The output consists only of the lines from the one with "total: 4776.49 -> 4838.27" through the end of the records, each printed exactly, and contains no pictures.

....................

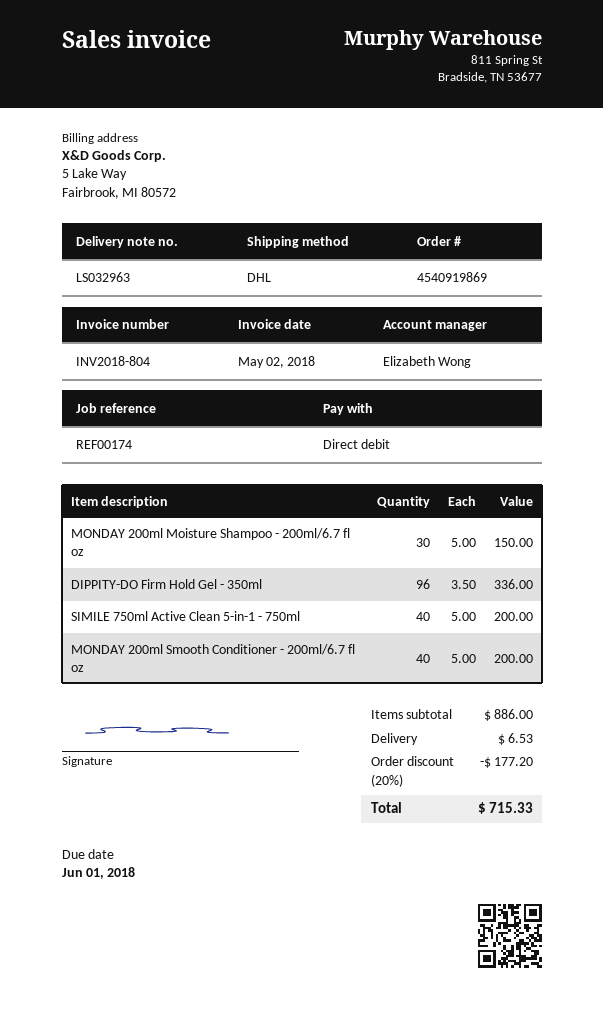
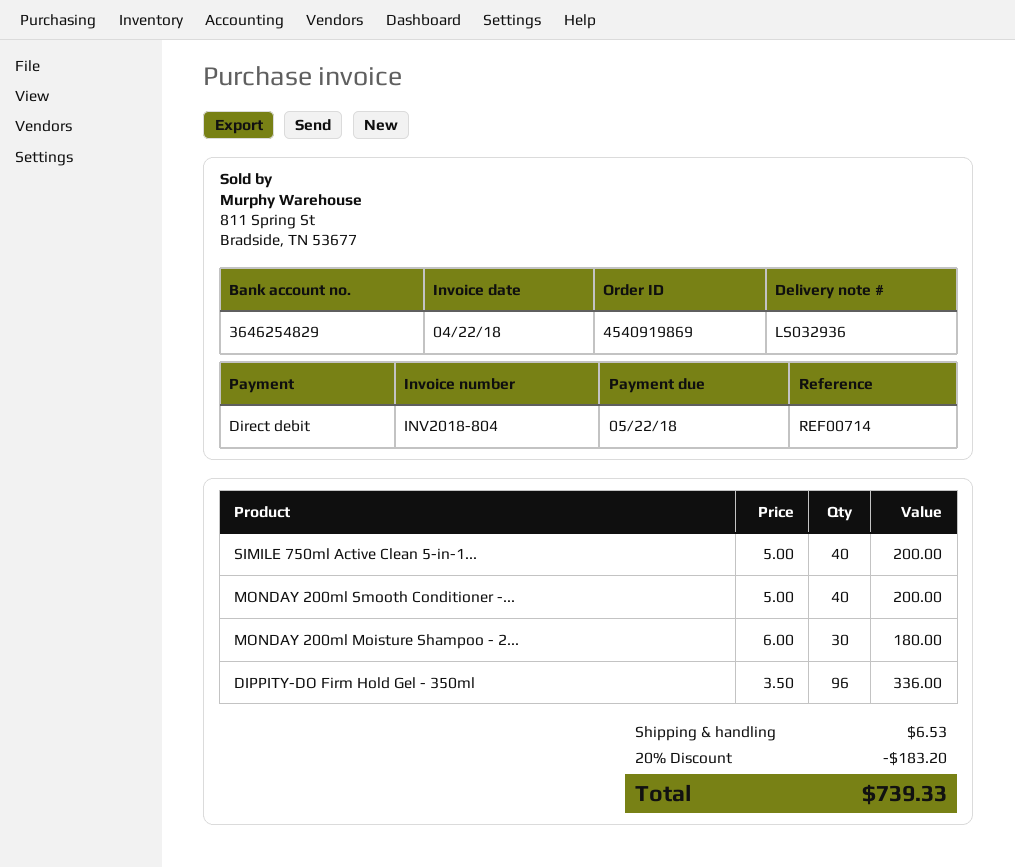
delivery note number: LS032963 -> LS032936
invoice date: 2018-05-02 -> 2018-04-22
due date: 2018-06-01 -> 2018-05-22
reference: REF00174 -> REF00714
MONDAY 200ml Moisture Shampoo - 200ml/6.7 fl oz: 30 x 5.00 = 150.00 -> 30 x 6.00 = 180.00
discount: 20% = 177.20 -> 20% = 183.20
total: 715.33 -> 739.33

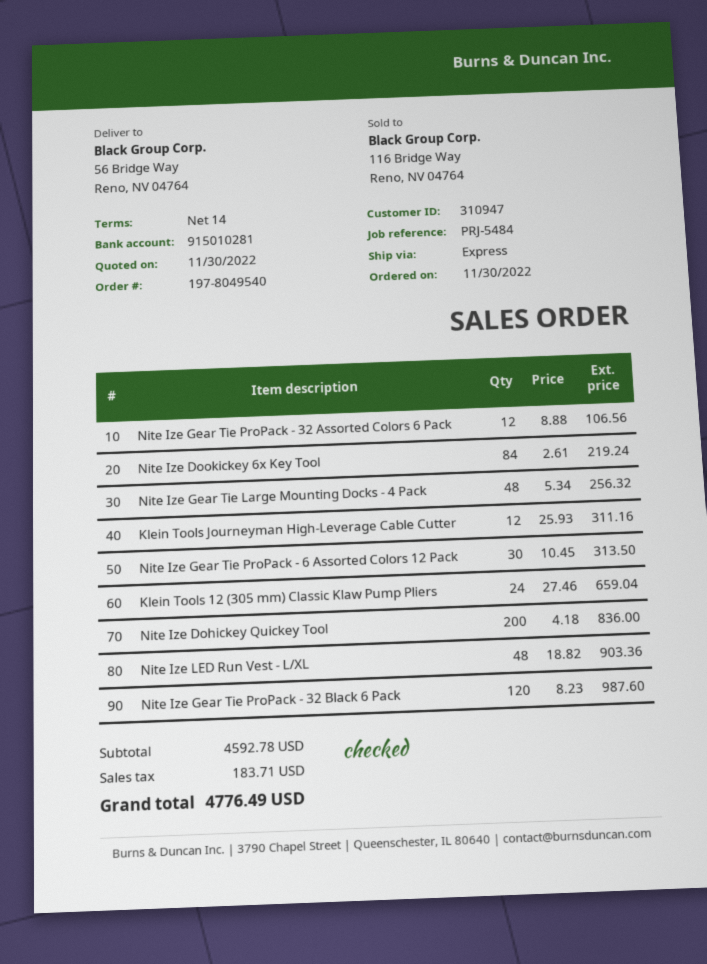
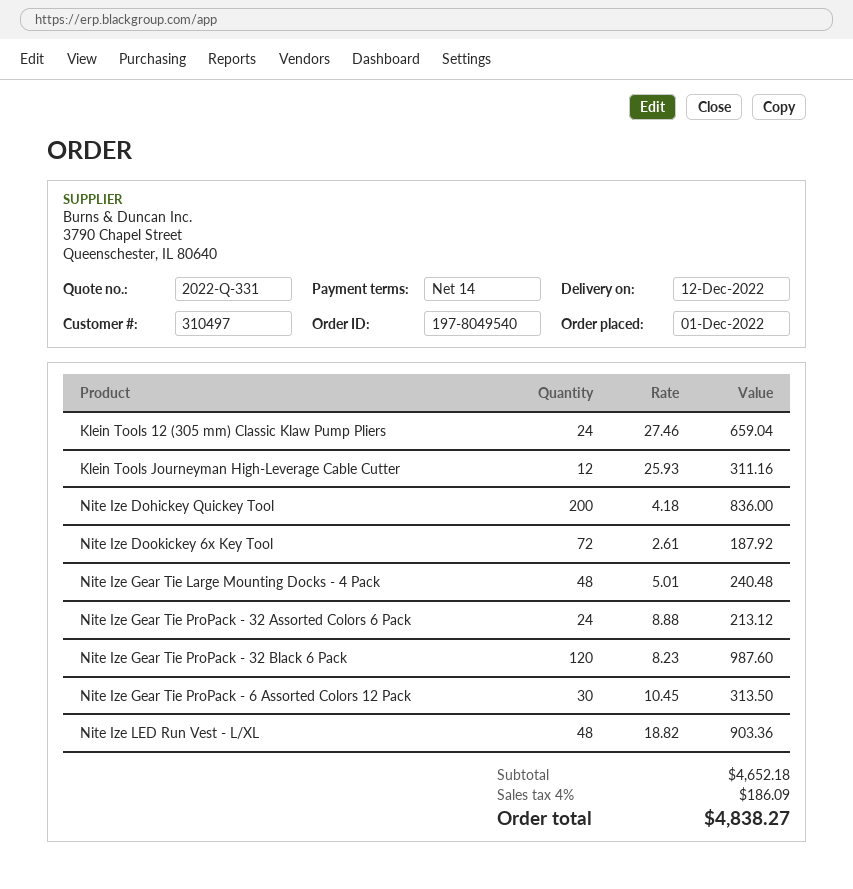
order date: 2022-11-30 -> 2022-12-01
customer number: 310947 -> 310497
Nite Ize Gear Tie ProPack - 32 Assorted Colors 6 Pack: 12 x 8.88 = 106.56 -> 24 x 8.88 = 213.12
Nite Ize Dookickey 6x Key Tool: 84 x 2.61 = 219.24 -> 72 x 2.61 = 187.92
Nite Ize Gear Tie Large Mounting Docks - 4 Pack: 48 x 5.34 = 256.32 -> 48 x 5.01 = 240.48
subtotal: 4592.78 -> 4652.18
tax: 183.71 -> 186.09
total: 4776.49 -> 4838.27

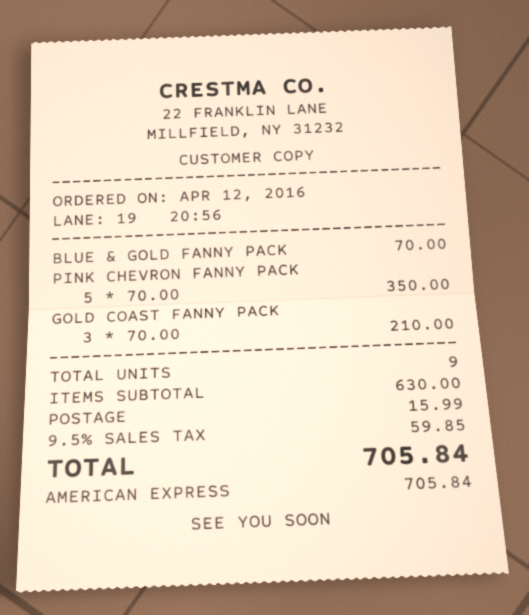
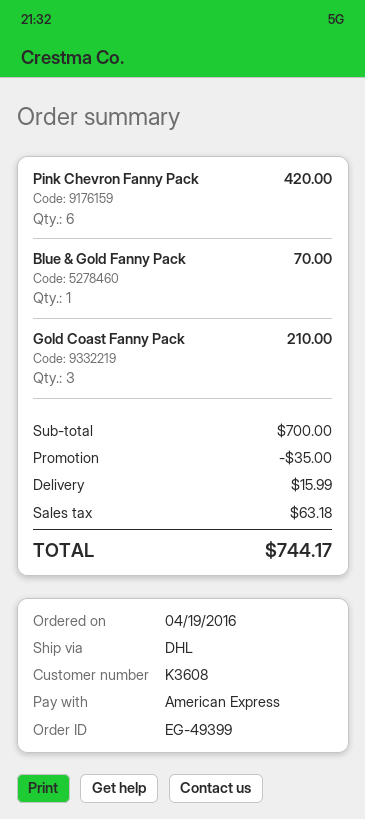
order date: 2016-04-12 -> 2016-04-19
PINK CHEVRON FANNY PACK: 5 for 350.00 -> 6 for 420.00
subtotal: 630.00 -> 700.00
discount: none -> 35.00
tax: 59.85 -> 63.18
total: 705.84 -> 744.17

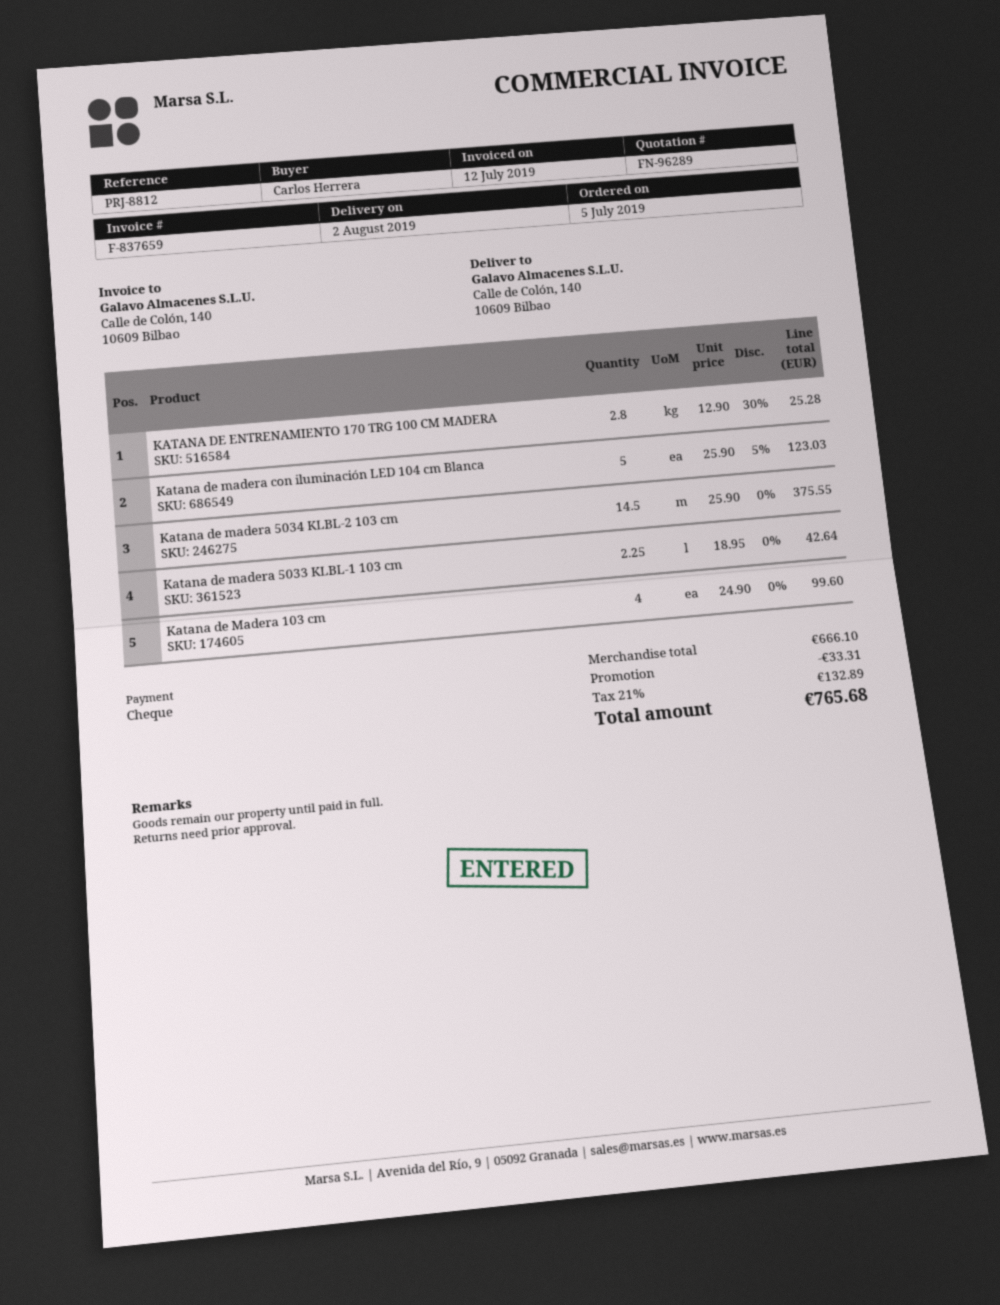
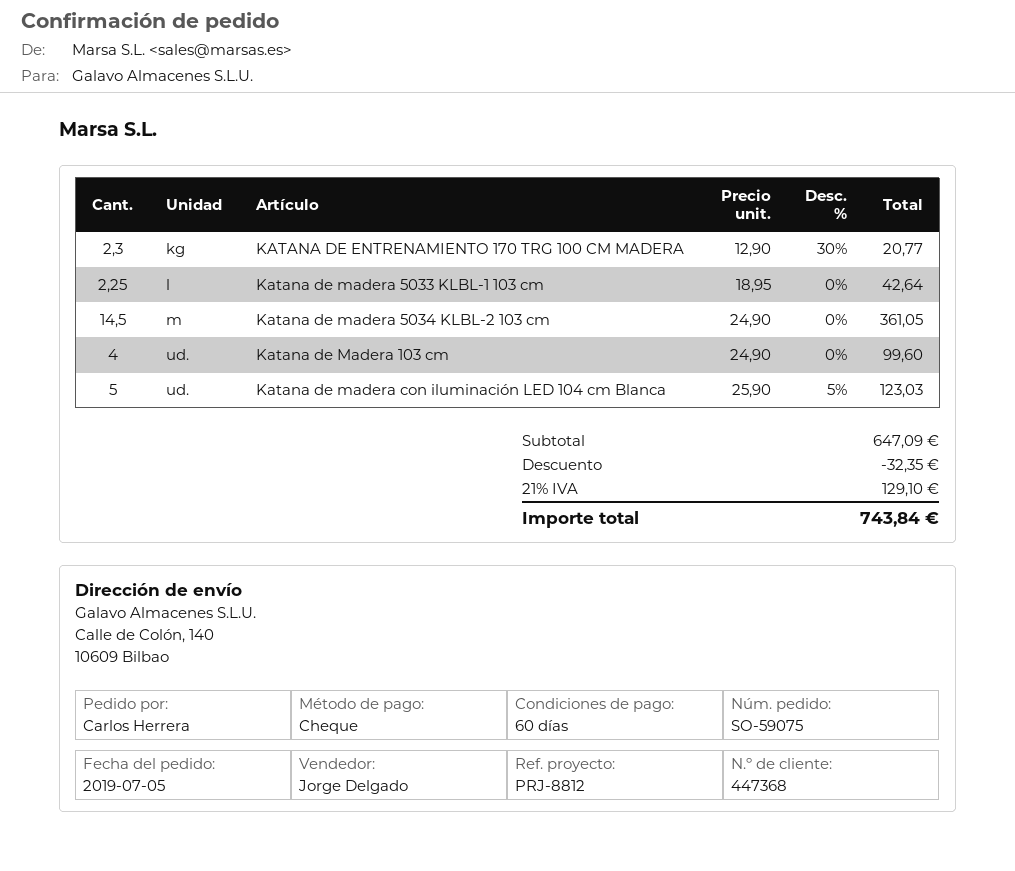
KATANA DE ENTRENAMIENTO 170 TRG 100 CM MADERA: 2.8 x 12.90 - 30% = 25.28 -> 2.3 x 12.90 - 30% = 20.77
Katana de madera 5034 KLBL-2 103 cm: 14.5 x 25.90 = 375.55 -> 14.5 x 24.90 = 361.05
subtotal: 666.10 -> 647.09
discount: 33.31 -> 32.35
tax: 21% = 132.89 -> 21% = 129.10
total: 765.68 -> 743.84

....................

#### [Reply to the exercise]
total: 4776.49 -> 4838.27

order date: 2016-04-12 -> 2016-04-19
PINK CHEVRON FANNY PACK: 5 for 350.00 -> 6 for 420.00
subtotal: 630.00 -> 700.00
discount: none -> 35.00
tax: 59.85 -> 63.18
total: 705.84 -> 744.17

KATANA DE ENTRENAMIENTO 170 TRG 100 CM MADERA: 2.8 x 12.90 - 30% = 25.28 -> 2.3 x 12.90 - 30% = 20.77
Katana de madera 5034 KLBL-2 103 cm: 14.5 x 25.90 = 375.55 -> 14.5 x 24.90 = 361.05
subtotal: 666.10 -> 647.09
discount: 33.31 -> 32.35
tax: 21% = 132.89 -> 21% = 129.10
total: 765.68 -> 743.84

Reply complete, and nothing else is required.